Saisie en 2021 par la Société rastafari du Kenya (RSK), la justice devait déterminer si l’interdiction du cannabis portait atteinte à la pratique de leur religion. Les requérants soutenaient que cette substance constitue un sacrement essentiel de leur culte.
Dans son verdict rendu par visioconférence, le juge Bahati Mwamuye a reconnu que le rastafarisme bénéficie de la protection de la Constitution. Toutefois, il a estimé que les preuves présentées ne démontrent pas que la consommation de cannabis est une obligation religieuse pour tous les fidèles, soulignant que certains rastafaris n’en consomment pas.
Le magistrat a également rappelé que la législation kényane, qui prévoit jusqu’à dix ans de prison et une lourde amende pour possession de cannabis à des fins personnelles, poursuit des objectifs de santé et de sécurité publiques.

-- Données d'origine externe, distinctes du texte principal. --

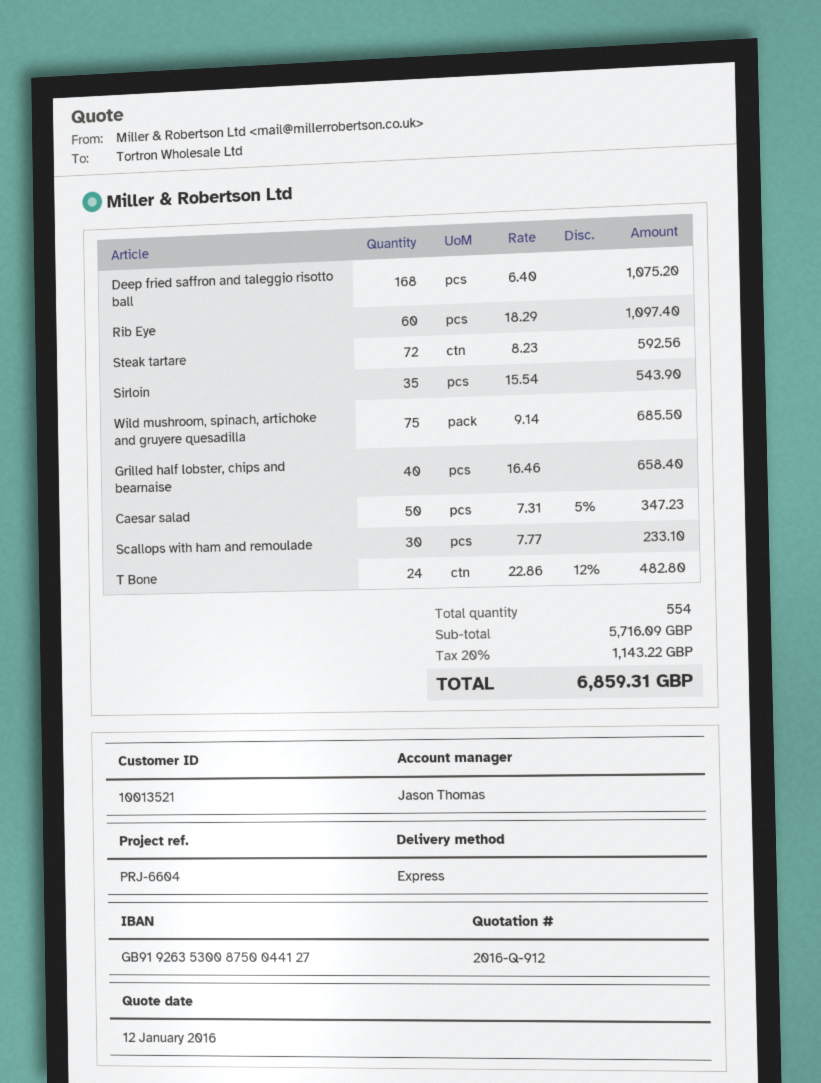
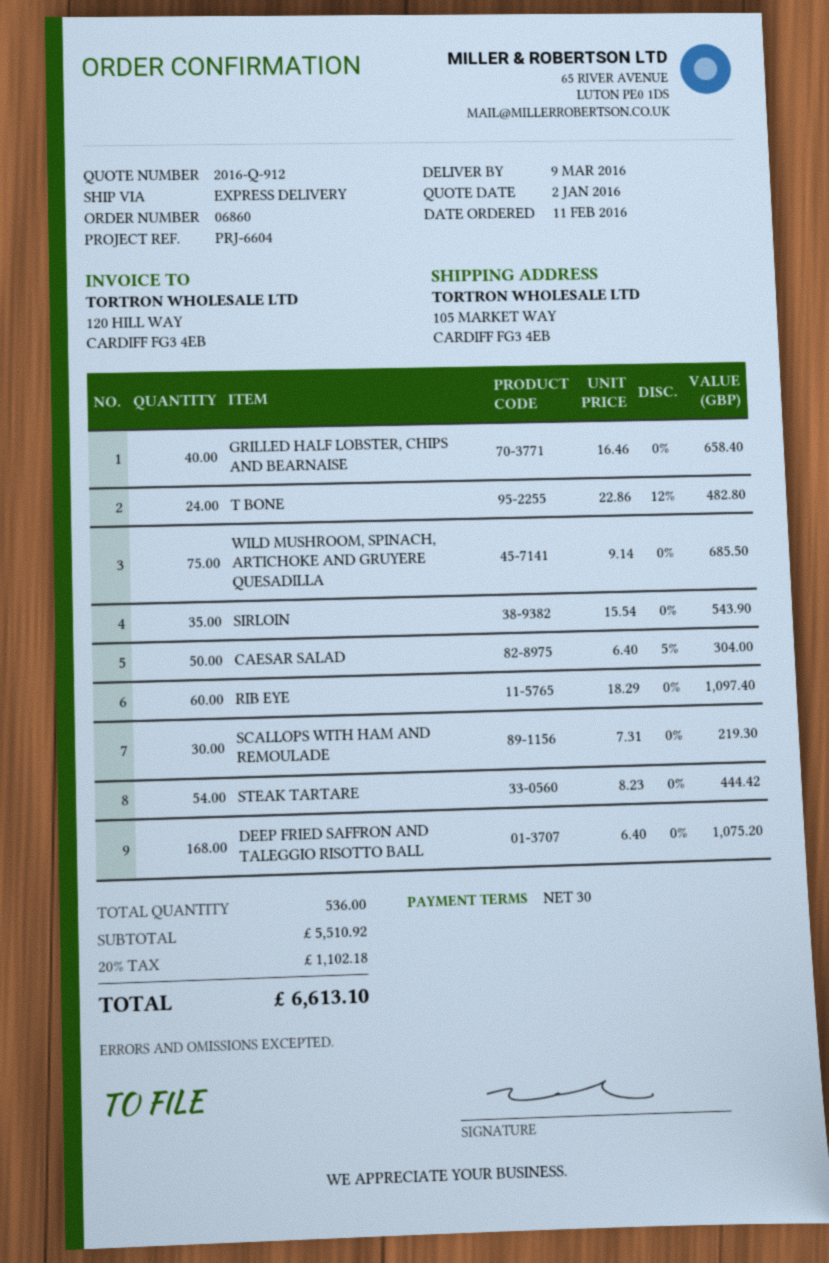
quote date: 2016-01-12 -> 2016-01-02
Steak tartare: 72 x 8.23 = 592.56 -> 54 x 8.23 = 444.42
Caesar salad: 50 x 7.31 - 5% = 347.23 -> 50 x 6.40 - 5% = 304.00
Scallops with ham and remoulade: 30 x 7.77 = 233.10 -> 30 x 7.31 = 219.30
total quantity: 554 -> 536
subtotal: 5716.09 -> 5510.92
tax: 20% = 1143.22 -> 20% = 1102.18
total: 6859.31 -> 6613.10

À l’issue de la décision, plusieurs membres de la communauté ont dénoncé un jugement injuste. Les responsables de la RSK ont annoncé leur intention de faire appel, estimant que leurs droits religieux n’ont pas été respectés.
Dans sa décision, le juge a néanmoins invité à ouvrir un débat national sur une éventuelle dépénalisation du cannabis, dont l’usage reste largement répandu au Kenya.
Le rastafarisme, né en Jamaïque dans les années 1930, considère l’empereur éthiopien Haïlé Sélassié Ier comme une figure messianique. Ses adeptes, souvent reconnaissables à leurs dreadlocks, associent notamment la consommation de cannabis à la méditation et à leur pratique spirituelle.
Malgré la reconnaissance du rastafarisme comme religion par la justice kényane en 2019, ses fidèles affirment continuer à subir des discriminations.